Ursula von der Leyen salientou que "as ameaças à segurança já não são contidas pela distância, mas sim facilitadas pela tecnologia. Podemos unir a nossa experiência para garantir a segurança das rotas marítimas, combater a guerra cibernética e desenvolver novas tecnologias de defesa em conjunto".
A Austrália vai abrir o mercado aos veículos de passageiros e outros veículos europeus, à exceção de algumas categorias de camiões, cujas tarifas serão eliminadas gradualmente. O limite de isenção do imposto sobre automóveis de luxo será aumentado de 33% para cerca de 72 000 euros, o que beneficiará sobretudo os veículos elétricos europeus, dado que cerca de 75% dos automóveis elétricos da UE ficarão isentos deste imposto, segundo a Comissão Europeia.
Esta medida reforça a ideia de que a União Europeia está a transformar a sua política comercial num instrumento estratégico. A própria presidente da Comissão Europeia salientou que "não podemos e não vamos absorver o modelo de crescimento da China", alertando para os riscos associados à dependência externa e ao impacto nas cadeias de abastecimento e na base industrial europeia.
Os valores e números apresentados resultam de estimativas da Comissão Europeia, de dados do Eurostat e dos termos negociados no próprio acordo, os quais detalham quotas, tarifas e projeções de crescimento comercial. São estes indicadores que sustentam a narrativa de Bruxelas segundo a qual o acordo não só reforça a economia europeia, como também contribui para a sua autonomia estratégica.
Este entendimento com a Austrália insere-se numa estratégia mais ampla de diversificação de parcerias que tem vindo a ganhar ritmo nos últimos meses. A União Europeia celebrou um acordo de livre comércio com a Índia, iniciou a aplicação provisória do acordo com o Mercosul e concluiu ou atualizou negociações com países como o México, o Chile ou a Indonésia, ao mesmo tempo que estabelece acordos digitais com economias asiáticas.
Em conjunto, estes passos configuram a construção de uma rede de alianças entre potências intermédias, pensada para responder a um mundo cada vez mais fragmentado e imprevisível.
Estratégia global
O acordo UE-Austrália surge, assim, como mais uma peça numa estratégia europeia de diversificação de parceiros e de reforço de cadeias de valor críticas. Num contexto global de incerteza, marcado por tensões geopolíticas e pela reconfiguração do comércio internacional, esta aproximação faz sentido do ponto de vista estratégico.

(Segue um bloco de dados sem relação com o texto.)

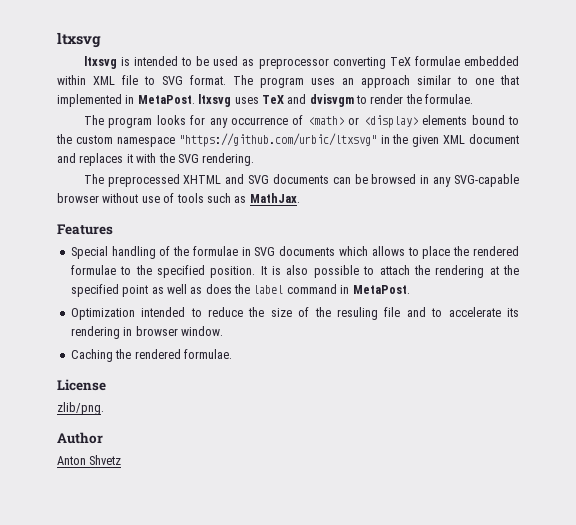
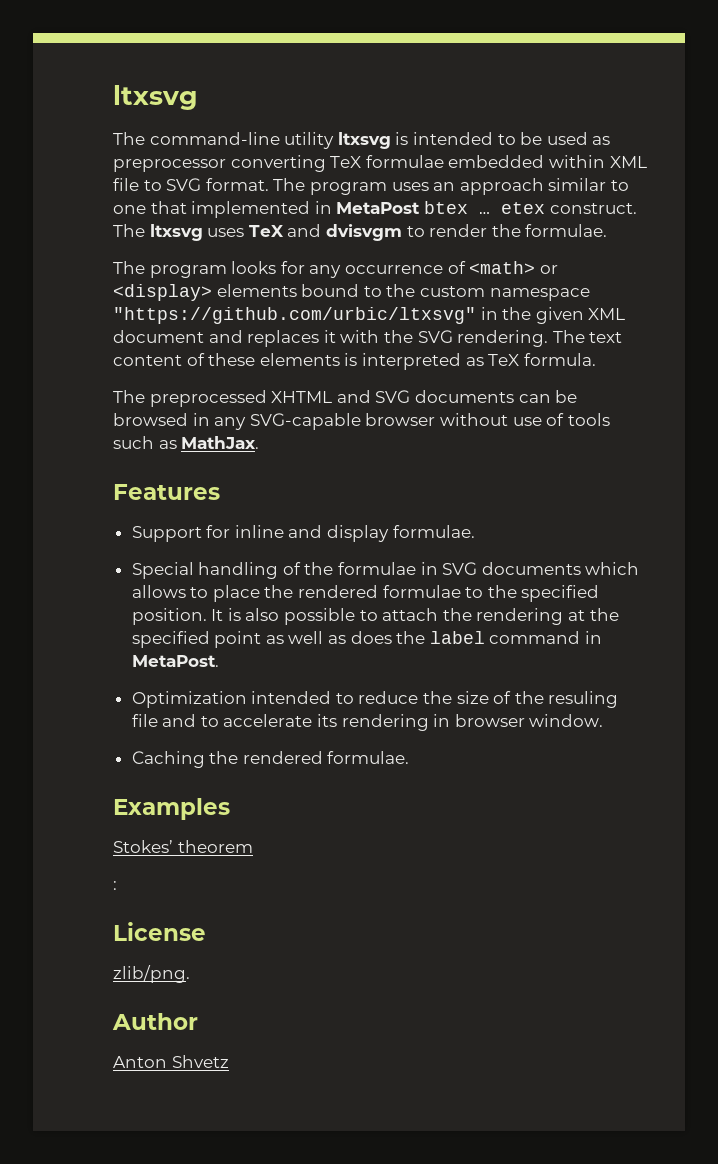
(101, 40) none -> [113,132,335,149] The command-line utility
[137,95,195,104] MetaPost. -> [336,201,637,214] [113,224,145,237] MetaPost btex … etex construct. The
(255, 159) none -> [552,330,623,343] [113,353,596,370] The text content of these elements is interpreted as TeX formula.
(113, 229) none -> [131,525,475,542] // Support for inline and display formulae.
(232, 354) none -> [113,798,230,820] [113,840,253,853] [113,881,117,890] // Examples // Stokes’ theorem // :

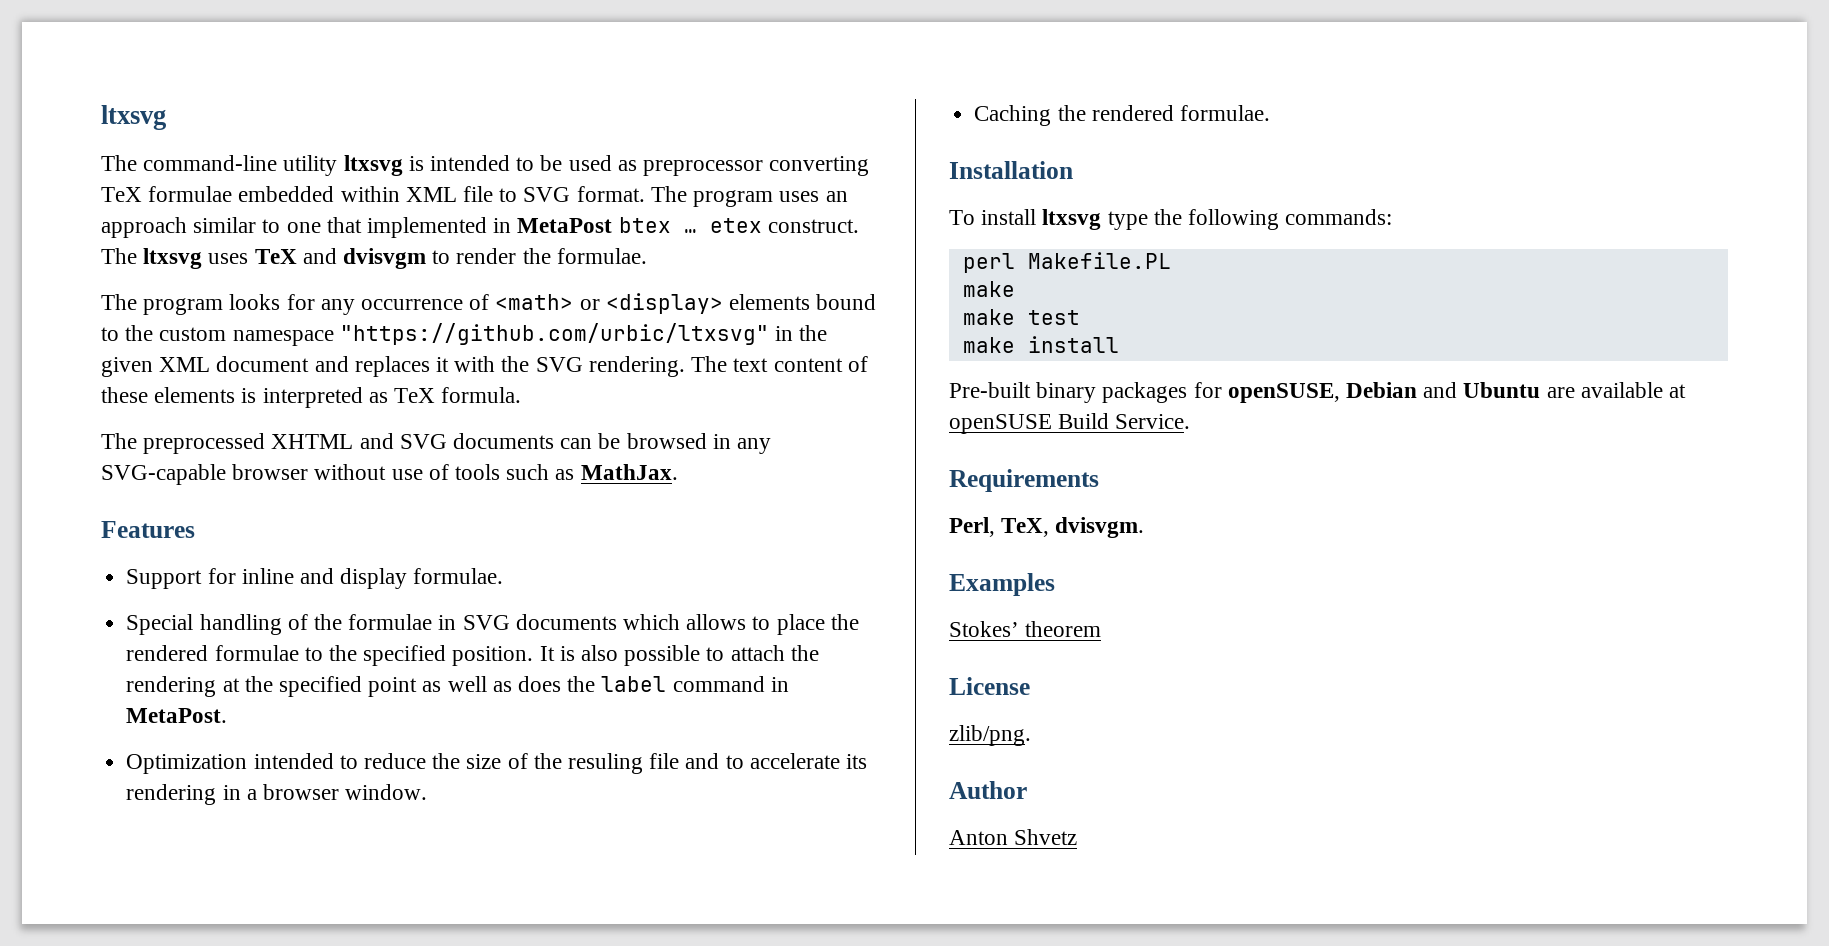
(451, 720) none -> [246,789,257,800] a
(410, 757) none -> [949,161,1073,179] [949,209,1393,230] [962,252,1171,273] [962,281,1015,297] [962,309,1080,325] [962,336,1119,353] [949,382,1687,403] [949,413,1191,434] [949,469,1099,492] [949,517,1145,538] // Installation // To install ltxsvg type the following commands: // perl Makefile.PL // make // make test // make install // Pre-built binary packages for openSUSE, Debian and Ubuntu are available at openSUSE Build Service. // Requirements // Perl, TeX, dvisvgm.
[113,881,117,890] // : -> (1102, 629) none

O desafio para a União Europeia será, portanto, duplo: aproveitar plenamente as oportunidades externas sem fragilizar a coesão interna do seu modelo agrícola. E, sobretudo, evitar que a repetição sistemática de concessões nos mesmos setores comprometa a sustentabilidade económica de partes relevantes do mundo rural europeu.
A União Europeia poderá aplicar medidas de salvaguarda caso o aumento súbito das importações prejudique o setor agroalimentar europeu. Segundo a Comissão Europeia, isso inclui um mecanismo bilateral de salvaguarda, o cumprimento obrigatório das normas sanitárias e de segurança, auditorias reforçadas e controlos nas fronteiras, bem como avaliações sobre a harmonização de normas, incluindo as relativas a pesticidas e bem-estar animal.